The effect of certain medications may also differ between the sexes in some clinical conditions. Angiotensin-converting enzyme (ACE)-inhibitors and β-blockers reduce mortality in men but not in women with asymptomatic left ventricular dysfunction, while both sexes benefit in symptomatic dysfunction.144 Most studies on statins have been conducted in men, and a meta-analysis showed that they might have less effect on mortality in women.145 Similarly, ezetemibe146 and fibrates93 may be less effective in women compared with men with T2D. Among patients with T2D, aspirin as primary prevention reduces the risk of stroke more in women, but that of myocardial infarction more in men.147 However, there is a lack of trials specifically designed to evaluate sex differences in pharmacological treatment of CVD, and the exclusion of women of fertile age may affect the results.148
Poorer outcome after percutaneous transluminal coronary angioplasty was found in older studies but not in more recent ones, including studies regarding drug-eluting stents.24 After coronary angioplasty stenting, the odds ratio for restenosis after adjustment for age was 1.30 (95% confidence interval [CI] 0.99–1.70) in patients with T2D compared with non-diabetics in a meta-analysis of six studies.149 The rate of restenosis has either been found not to differ between men and women,149 or even to be lower in women with T2D.150,151
Hypothesized causes of increased CVD morbidity and mortality in women with T2D
Differences in blood pressure, lipids, etc may partly explain the increased mortality in female compared with male diabetes patients according to some,141,152 but not all, studies.153 It has been speculated that elevated androgen levels contribute to the increased risk of CVD in women with T2D, but studies on women with PCOS have not confirmed this hypothesis.13
The coagulation system and endothelial function may be more disturbed in women with T2D. While women normally have higher fibrinolytic potential and endothelial function (nitric oxide availability) compared with men, these protective effects are reduced in T2D154 and the coagulation system is reset to a more pro-thrombotic state.155 Inflammation leads to endothelial dysfunction and insulin resistance, and is associated with worse cardiovascular outcomes in women.24 Compared with more “classic” risk markers, those for inflammation and angiogenesis (TNFα, CRP, vascular endothelial growth factor) better account for the increased risk of CVD in women with T2D.156 Inflammation (elevated CRP) may explain the increased risk of coronary artery spasm in diabetic women.131 Cellular defense mechanisms against oxidative stress may also be relatively more impaired in women.157
Women may be less aggressively treated during an acute cardiovascular event, and/or receive less primary or secondary prevention of CVD. During the acute event, cardiac catheterization, percutaneous transluminal coronary angioplasty, and coronary artery bypass graft surgery are less frequently used in women.24 Diagnosis may be delayed as women less frequently report “classic” symptoms, such as central chest pain.158 Data on medication for risk factors vary between populations.

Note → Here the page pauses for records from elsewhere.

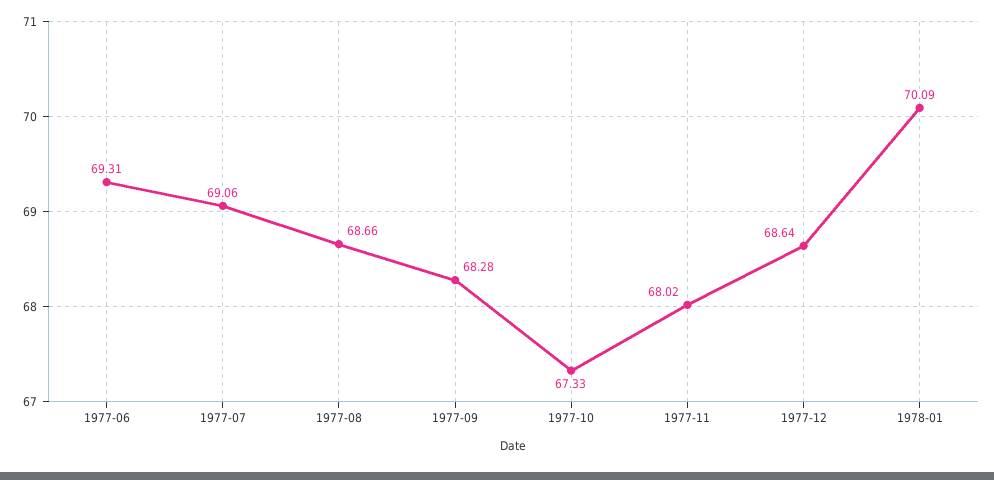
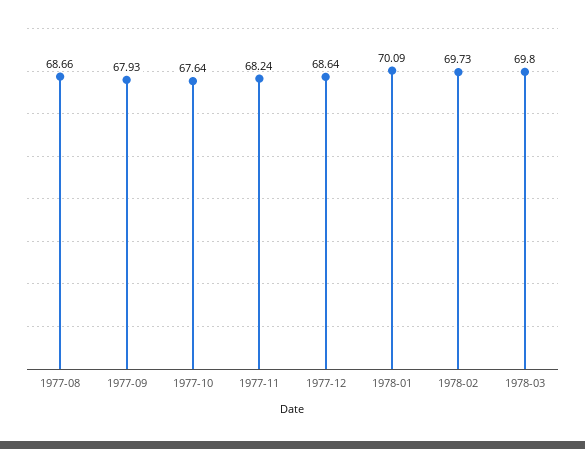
1977-06: 69.31 -> none
1977-07: 69.06 -> none
1977-09: 68.28 -> 67.93
1977-10: 67.33 -> 67.64
1977-11: 68.02 -> 68.24
1978-02: none -> 69.73
1978-03: none -> 69.8

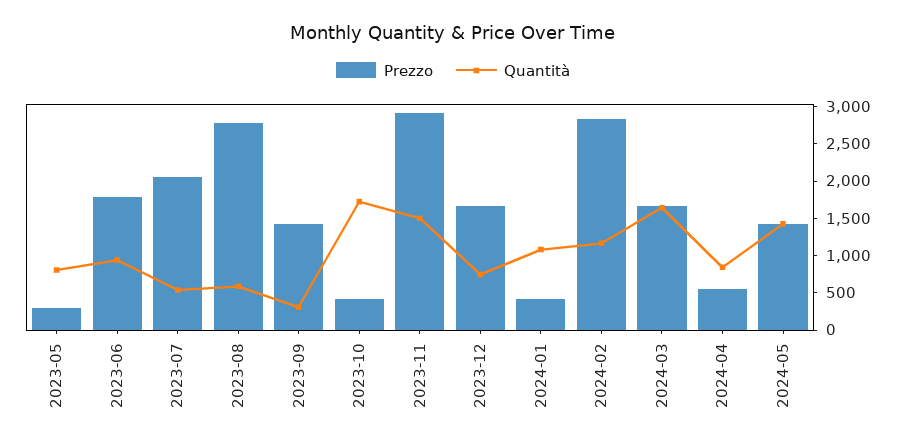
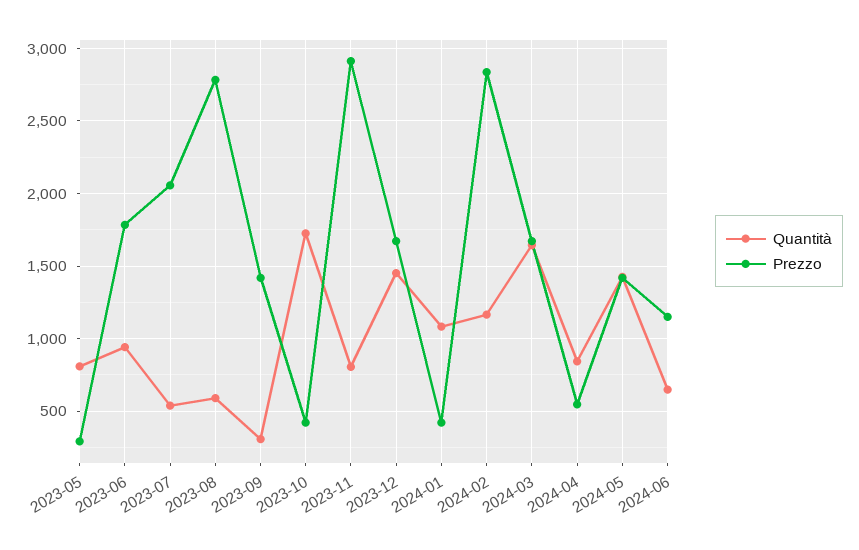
Quantità, 2023-11: 1500 -> 800
Quantità, 2023-12: 750 -> 1450
Quantità, 2024-06: none -> 650
Prezzo, 2024-06: none -> 1150

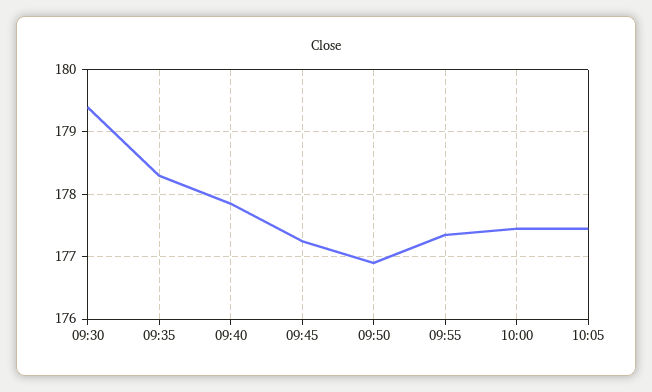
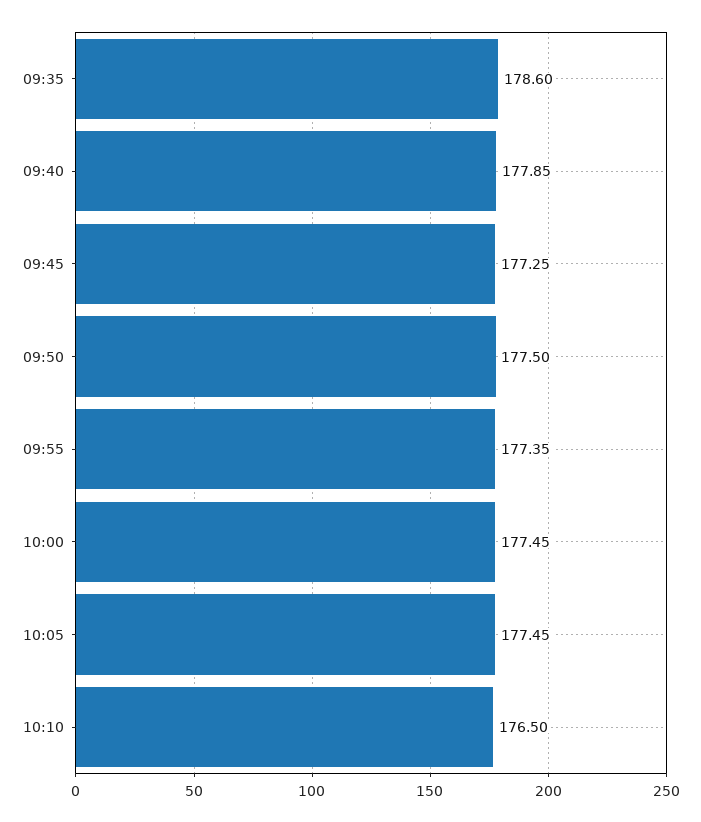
09:30: 179.4 -> none
09:35: 178.3 -> 178.6
09:50: 176.9 -> 177.5
10:10: none -> 176.5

In some cohorts, more men than women were treated with lipid-lowering drugs,8 ACE-inhibitors and/or calcium channel blockers,86 and/or aspirin.8,84 Others have reported a higher degree of use of lipid-lowering and anti-hypertensive agents in women.84
T2D is associated with an increased risk of several forms of cancer, eg, pancreatic, renal, colorectal, liver, endometrial, breast, and bladder cancer. Proposed mechanisms include endogenous and exogenous hyperinsulinemia, IGF-I, and inflammation.159,160
T2D may be a stronger risk factor for colorectal cancer in women than in men,161 while bladder cancer is more common in men with T2D.162 Mortality rates in cancer are higher in female cancer patients with T2D compared to men.163 The mortality rates in the same study were also higher for sex-specific cancers (ovary, uterus, prostate) compared with in non-diabetic cancer patients.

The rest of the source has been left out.